Das sie von Gestalten wie Negern, Dienstboten, Knechten und Mägden, Fabrikarbeitern, Türken, Indianern, Frauen und sonstigen Wilden in Anspruch genommen werden könnten, daran dachte niemand ernstlich.
Dementsprechend formulieren die Menschenrechte einen Anspruch, der von vorneherein nur von einer Elite einzulösen gewesen war. Man war sich einig darüber, daß sie für 80-90 % der Bevölkerung überhaupt nicht erst infrage kämen.

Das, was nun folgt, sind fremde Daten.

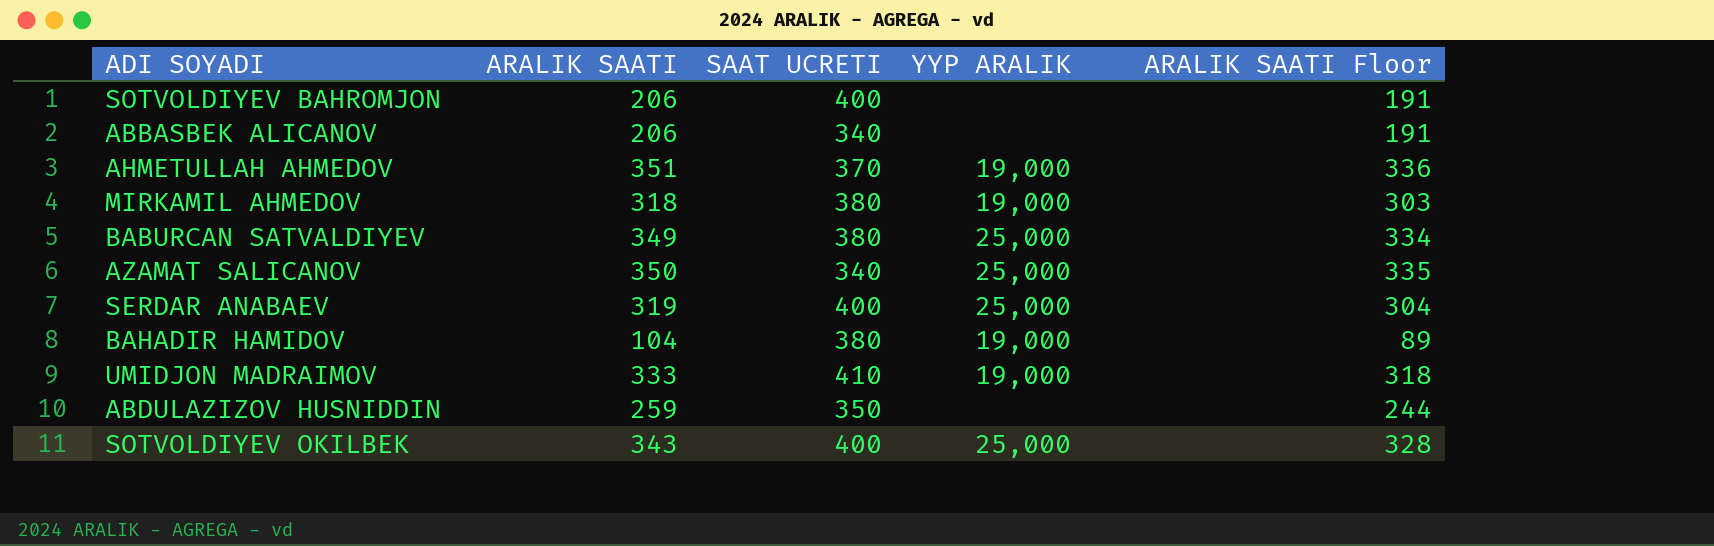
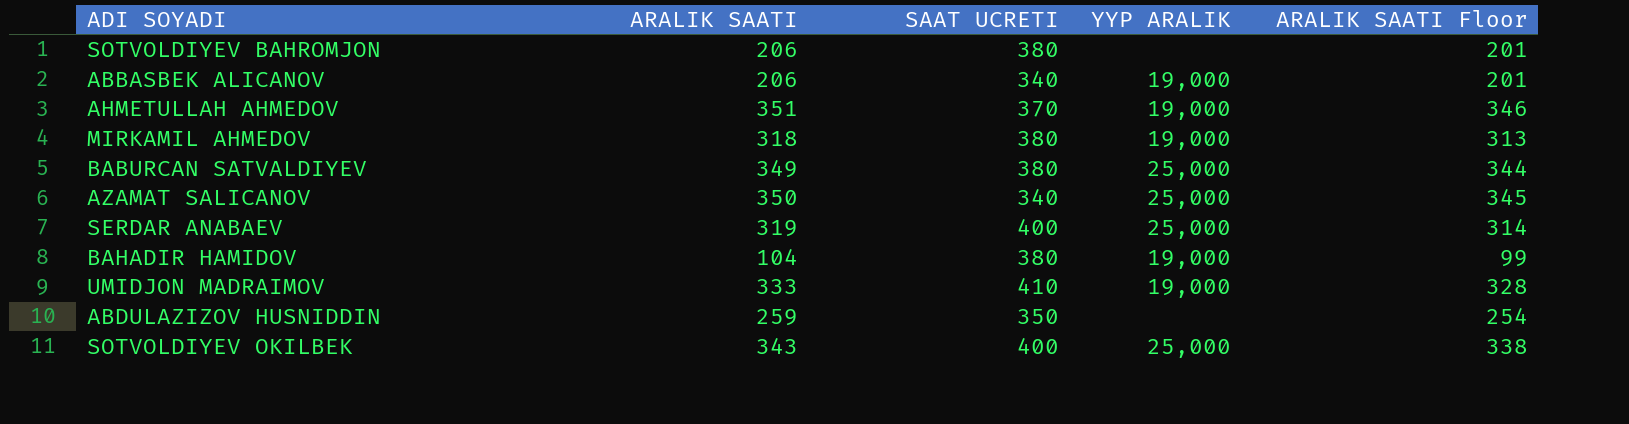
column ARALIK SAATI Floor | formula: [ARALIK SAATI] - 15 -> [ARALIK SAATI] - 5
SOTVOLDIYEV BAHROMJON | SAAT UCRETI: 400 -> 380
ABBASBEK ALICANOV | YYP ARALIK: none -> 19,000

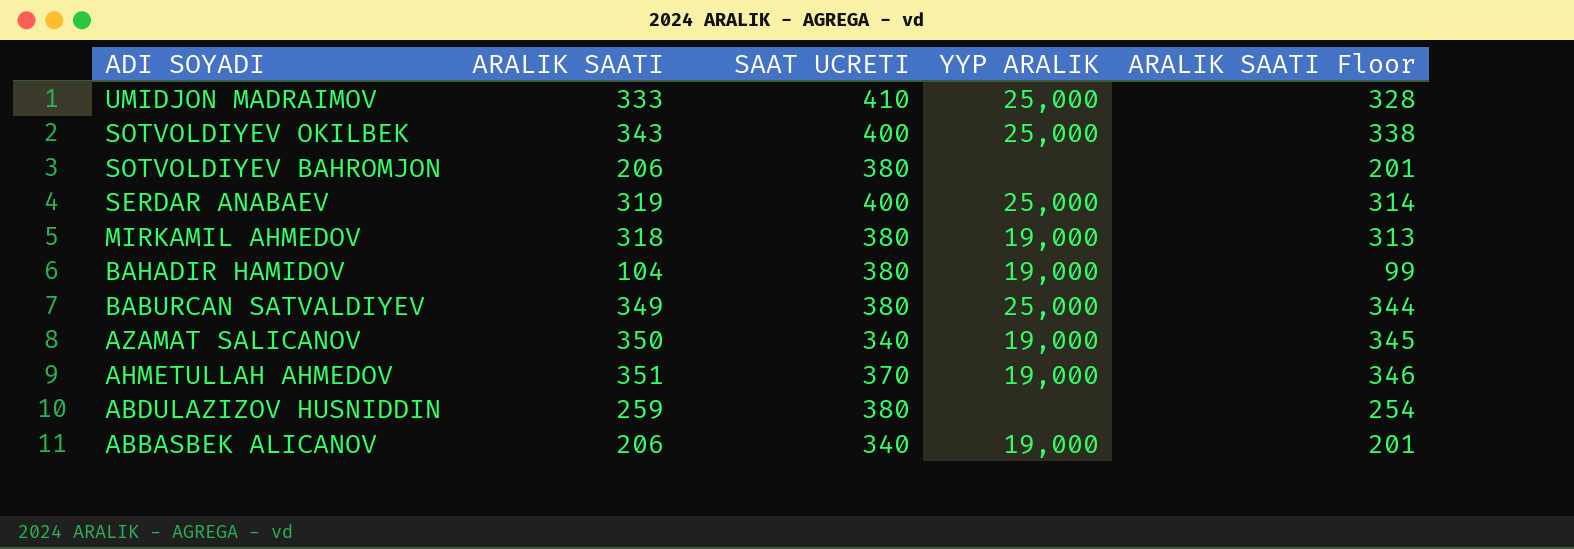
row order: none -> ADI SOYADI descending
UMIDJON MADRAIMOV | YYP ARALIK: 19,000 -> 25,000
AZAMAT SALICANOV | YYP ARALIK: 25,000 -> 19,000
ABDULAZIZOV HUSNIDDIN | SAAT UCRETI: 350 -> 380

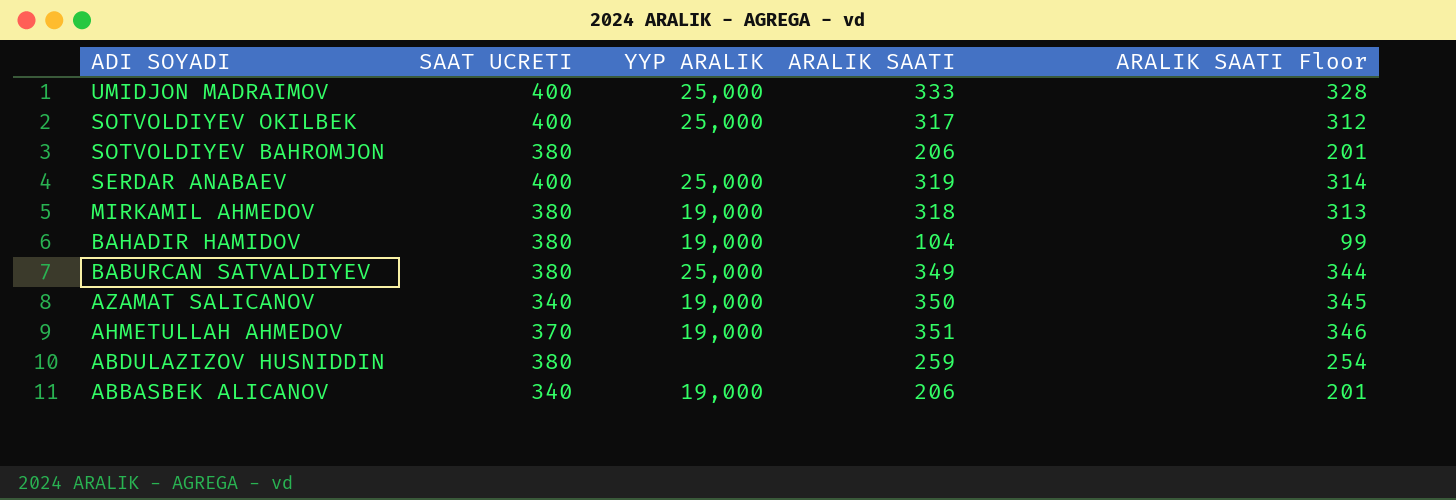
column ARALIK SAATI | position: 2 -> 4
UMIDJON MADRAIMOV | SAAT UCRETI: 410 -> 400
SOTVOLDIYEV OKILBEK | ARALIK SAATI: 343 -> 317
SOTVOLDIYEV OKILBEK | ARALIK SAATI Floor: 338 -> 312

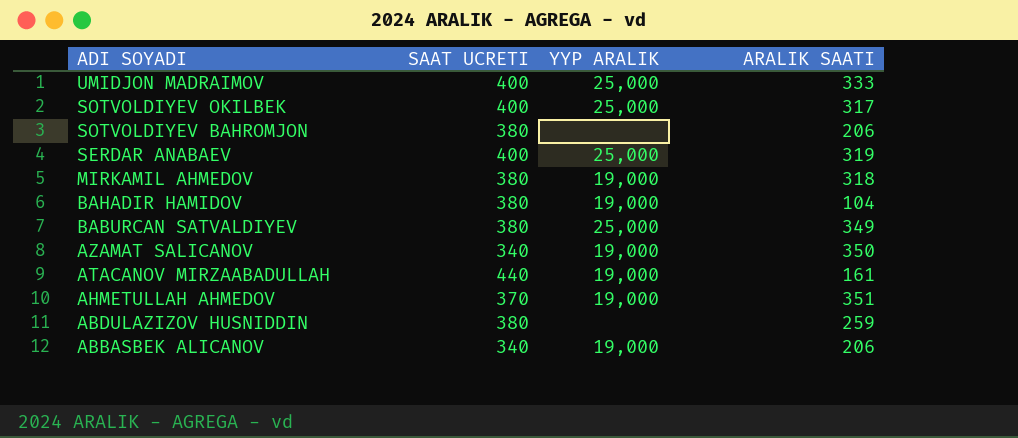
column ARALIK SAATI Floor | formula: [ARALIK SAATI] - 5 -> none
row ATACANOV MIRZAABADULLAH: none -> 440 | 19,000 | 161

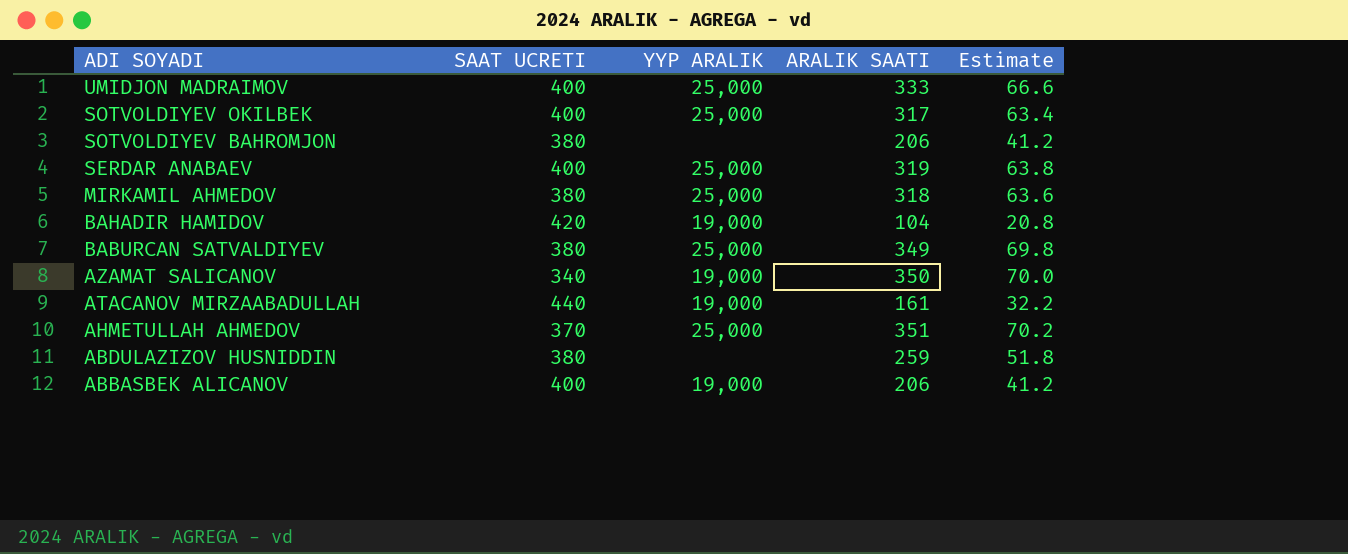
column Estimate | formula: none -> [ARALIK SAATI] * 0.2
MIRKAMIL AHMEDOV | YYP ARALIK: 19,000 -> 25,000
BAHADIR HAMIDOV | SAAT UCRETI: 380 -> 420
AHMETULLAH AHMEDOV | YYP ARALIK: 19,000 -> 25,000
ABBASBEK ALICANOV | SAAT UCRETI: 340 -> 400

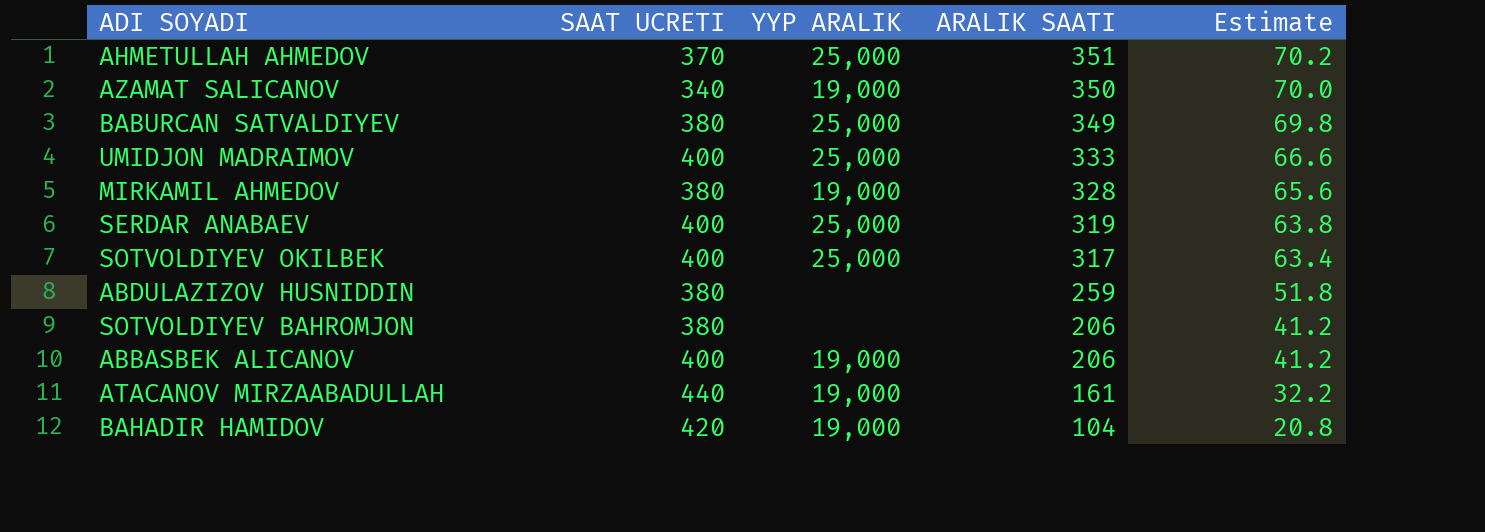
row order: ADI SOYADI descending -> ARALIK SAATI descending
MIRKAMIL AHMEDOV | YYP ARALIK: 25,000 -> 19,000
MIRKAMIL AHMEDOV | ARALIK SAATI: 318 -> 328
MIRKAMIL AHMEDOV | Estimate: 63.6 -> 65.6

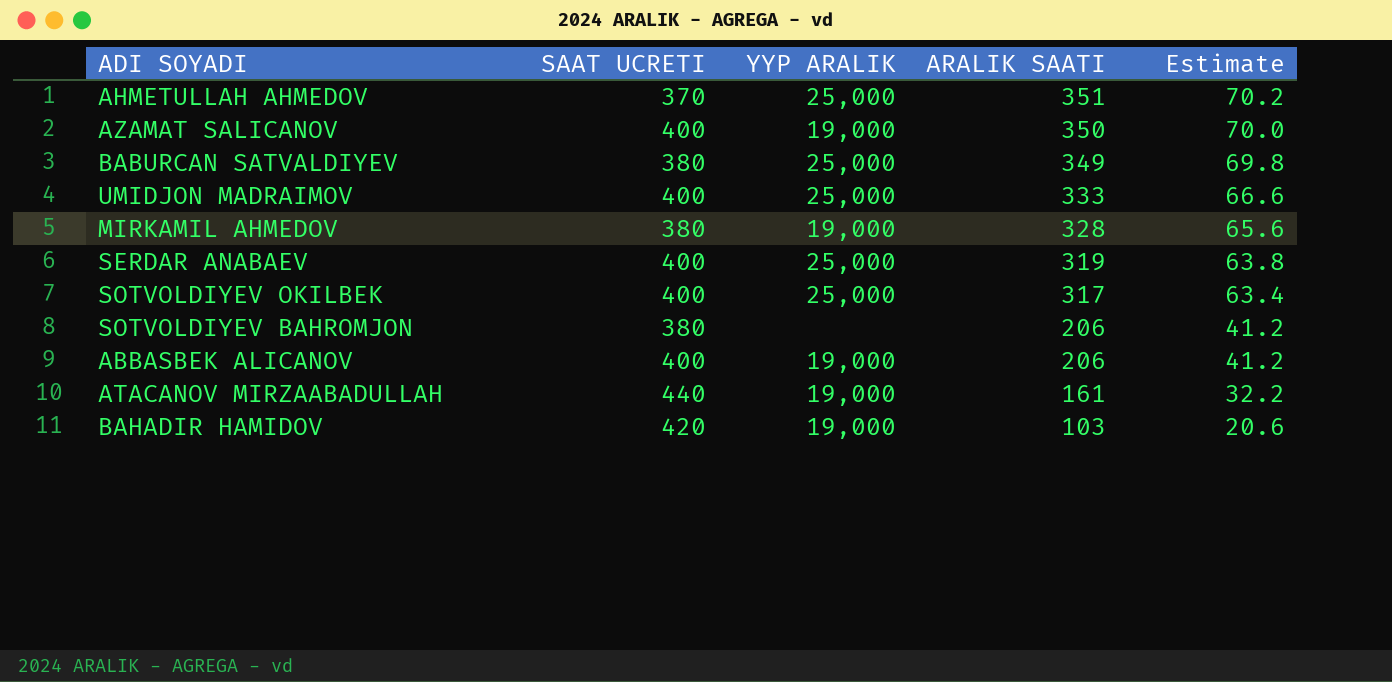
row ABDULAZIZOV HUSNIDDIN: 380 | none | 259 | 51.8 -> none
AZAMAT SALICANOV | SAAT UCRETI: 340 -> 400
BAHADIR HAMIDOV | ARALIK SAATI: 104 -> 103
BAHADIR HAMIDOV | Estimate: 20.8 -> 20.6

Das Paradoxon in der Geschichte der Menschenrechtsideologie der späten Neuzeit liegt darin, daß nunmehr dererlei Ansprüche an jeden herangetragen werden, der rein biologisch der Spezies des homo sapiens sapiens angehört - und umgekehrt von diesem an »die Gesellschaft«. In der Zeit der Auflösung der DDR war ein Transparent recht verbreitet, das »Privilegien für alle!« forderte - und damit jenes Paradoxon auf den Punkt brachte: es ist völlig unmöglich, Essentialia der Elite zu Akzidenzien des Proletariats zu machen.